Э, брат, с тобой каши не сваришь, подумал замороченный полковник. Бесполезный разговор пора было кончать — и так полдня потрачено почти впустую. Чтоб извлечь из ненужной встречи хоть какой-то смысл, Феликс Станиславович спросил:
— А не покажете ли вы мне, в какой стороне отсюда Постная коса, где чаще всего является призрак?
Блондин услужливо поднялся, подошёл к перильцам, стал показывать:
— Городскую окраину видите? За ней большое поле, потом кладбище рыбацких баркасов, вон мачты торчат. Левее белеет брошенный маяк. Бурый конус — это Прощальная часовня, где схимников отпевают.

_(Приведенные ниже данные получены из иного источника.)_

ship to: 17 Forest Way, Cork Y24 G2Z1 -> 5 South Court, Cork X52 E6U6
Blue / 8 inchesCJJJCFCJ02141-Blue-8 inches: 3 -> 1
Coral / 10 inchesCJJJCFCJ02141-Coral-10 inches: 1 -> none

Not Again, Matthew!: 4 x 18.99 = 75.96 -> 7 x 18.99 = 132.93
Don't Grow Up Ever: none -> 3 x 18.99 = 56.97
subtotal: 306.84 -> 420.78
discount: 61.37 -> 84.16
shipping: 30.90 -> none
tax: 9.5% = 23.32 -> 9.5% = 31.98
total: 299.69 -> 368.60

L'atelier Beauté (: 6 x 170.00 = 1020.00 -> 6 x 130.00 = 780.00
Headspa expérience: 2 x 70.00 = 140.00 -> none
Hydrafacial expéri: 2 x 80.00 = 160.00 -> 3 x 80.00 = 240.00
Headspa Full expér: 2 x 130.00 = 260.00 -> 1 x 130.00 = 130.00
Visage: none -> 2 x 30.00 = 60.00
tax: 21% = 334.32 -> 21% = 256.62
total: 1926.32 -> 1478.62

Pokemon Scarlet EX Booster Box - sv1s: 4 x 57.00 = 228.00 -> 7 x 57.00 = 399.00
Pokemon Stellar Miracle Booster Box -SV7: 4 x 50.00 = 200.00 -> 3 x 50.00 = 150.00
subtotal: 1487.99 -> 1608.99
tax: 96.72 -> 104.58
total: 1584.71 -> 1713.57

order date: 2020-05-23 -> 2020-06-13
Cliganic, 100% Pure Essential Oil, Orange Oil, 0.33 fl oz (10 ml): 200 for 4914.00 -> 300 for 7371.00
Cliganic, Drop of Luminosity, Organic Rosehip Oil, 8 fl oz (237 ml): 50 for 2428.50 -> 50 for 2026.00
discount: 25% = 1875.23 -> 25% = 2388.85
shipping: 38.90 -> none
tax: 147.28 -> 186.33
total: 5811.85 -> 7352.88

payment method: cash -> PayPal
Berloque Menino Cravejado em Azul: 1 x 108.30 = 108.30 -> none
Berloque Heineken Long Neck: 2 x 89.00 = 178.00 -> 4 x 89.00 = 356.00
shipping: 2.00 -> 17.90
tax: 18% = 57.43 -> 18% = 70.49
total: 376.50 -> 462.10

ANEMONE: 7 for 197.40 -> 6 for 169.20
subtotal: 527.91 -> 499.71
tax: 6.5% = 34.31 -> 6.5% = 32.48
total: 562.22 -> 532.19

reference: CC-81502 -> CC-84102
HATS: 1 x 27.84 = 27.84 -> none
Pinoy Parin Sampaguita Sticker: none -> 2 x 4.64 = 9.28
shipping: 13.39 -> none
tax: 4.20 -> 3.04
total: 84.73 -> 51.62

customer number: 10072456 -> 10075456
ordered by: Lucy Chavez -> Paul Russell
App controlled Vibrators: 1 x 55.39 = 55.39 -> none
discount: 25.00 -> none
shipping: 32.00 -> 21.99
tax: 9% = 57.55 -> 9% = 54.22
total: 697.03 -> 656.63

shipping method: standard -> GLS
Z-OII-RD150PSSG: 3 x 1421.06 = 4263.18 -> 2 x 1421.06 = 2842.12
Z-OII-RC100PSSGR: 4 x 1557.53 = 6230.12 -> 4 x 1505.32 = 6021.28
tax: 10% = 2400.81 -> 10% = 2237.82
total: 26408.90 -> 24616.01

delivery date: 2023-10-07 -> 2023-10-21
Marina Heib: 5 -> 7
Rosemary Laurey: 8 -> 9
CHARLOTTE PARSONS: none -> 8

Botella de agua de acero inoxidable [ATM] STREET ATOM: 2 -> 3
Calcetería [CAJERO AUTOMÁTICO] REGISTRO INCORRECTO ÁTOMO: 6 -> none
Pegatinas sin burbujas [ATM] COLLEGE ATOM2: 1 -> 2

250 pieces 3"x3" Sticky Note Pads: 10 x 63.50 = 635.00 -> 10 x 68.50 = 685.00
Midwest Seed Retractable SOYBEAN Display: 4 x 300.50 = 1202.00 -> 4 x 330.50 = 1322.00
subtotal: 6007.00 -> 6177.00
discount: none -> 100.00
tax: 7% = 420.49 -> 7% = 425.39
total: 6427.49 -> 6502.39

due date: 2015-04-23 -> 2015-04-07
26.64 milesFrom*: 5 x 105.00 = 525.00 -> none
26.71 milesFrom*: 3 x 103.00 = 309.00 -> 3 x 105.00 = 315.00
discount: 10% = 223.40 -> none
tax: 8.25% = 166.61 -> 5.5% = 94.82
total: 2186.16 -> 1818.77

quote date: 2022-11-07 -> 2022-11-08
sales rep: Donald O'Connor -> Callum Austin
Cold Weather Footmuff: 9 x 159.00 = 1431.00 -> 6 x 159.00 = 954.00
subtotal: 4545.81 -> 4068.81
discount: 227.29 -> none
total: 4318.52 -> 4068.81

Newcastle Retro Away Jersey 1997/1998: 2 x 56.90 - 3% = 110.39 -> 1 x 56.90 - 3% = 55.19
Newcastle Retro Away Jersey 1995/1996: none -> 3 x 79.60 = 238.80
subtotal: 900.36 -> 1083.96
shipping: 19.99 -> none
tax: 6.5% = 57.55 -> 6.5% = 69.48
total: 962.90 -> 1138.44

А дальше узенькая полоса в воду уходит, словно перстом на островок указывает. Этот островок и есть скит, а полоска земли — Постная коса. Вон она, между часовней и избушкой бакенщика.
— Избушка? — переспросил полковник, нахмурившись. Уж не та ли, про которую толковал Ленточкин.
— Да. Где ужасное событие произошло. Даже два события: сначала с женой бакенщика, а потом с тем юношей, который в клинику голым прибежал. Он там, в избушке, рассудком тронулся.
Полицмейстер так и впился в местного жителя взглядом.
— Почему вы знаете, что именно там?
Тот обернулся, захлопал светлыми ресницами.
— Ну как же. В избушке утром его одежду нашли, аккуратно сложенную. На лавке. И штиблеты, и шляпу. Стало быть, туда он ещё в обыкновенном, приличном виде пришёл, а выбежал уже в окончательном помрачении и, видно, бежал без остановки прямо до дома Доната Саввича.
Только теперь полковник припомнил последнее письмо Алексея Степановича, в котором, точно, говорилось о домике бакенщика и намерении молодого человека отправиться туда ночью. Впрочем, про это Феликс Станиславович читал невнимательно, поскольку было очевидно, что к моменту написания своей третьей реляции Ленточкин уже совершенно сбрендил и нёс очевидную чушь.
Теперь же вот выяснялось, что не такую уж и чушь.
То есть, в смысле мистики и заклинаний, конечно, бред, но что-то в избушке в ту ночь определённо произошло. Как это он давеча сказал? «Иди туда, в избушку на курьих ножках. В полночь. Сам всё и увидишь. Только гляди чтоб не стиснуло, а то сердце лопнет». Ну, последнюю фразу, положим, можно отнести на счёт безумия, а вот касательно места и времени очень даже есть о чём подумать.
И в этот миг в голове полицмейстера закопошилась некая идея.
К ночи план дозрел и явился на свет в такой безусловной целесообразности и простоте, что полностью оттёр предыдущую диспозицию — идти на Постную косу и караулить распоясавшегося Василиска там.
Окончательному изменению намерений Лагранжа способствовало и ещё одно немаловажное обстоятельство: по заходе солнца и воцарении над островом тьмы стало ясно, что новорожденный месяц ещё слишком мал и тонок, не более ногтевого обрезка, и должным образом осветить Постную косу не сумеет, а значит, сидеть там в засаде никакого резона нет.
Другое дело — ветхая избушка с накарябанным на стекле восьмиконечным крестом (вернувшись в нумера, полковник прочитал письмо самым внимательным образом и все подробности запомнил). Ночь, когда туда наведался «попрыгун» с самыми печальными для себя последствиями, как выяснил у аборигенов Лагранж, была безлунной, однако это не помешало свершиться тому, что свершилось. Значит, отсутствие луны делу не помеха.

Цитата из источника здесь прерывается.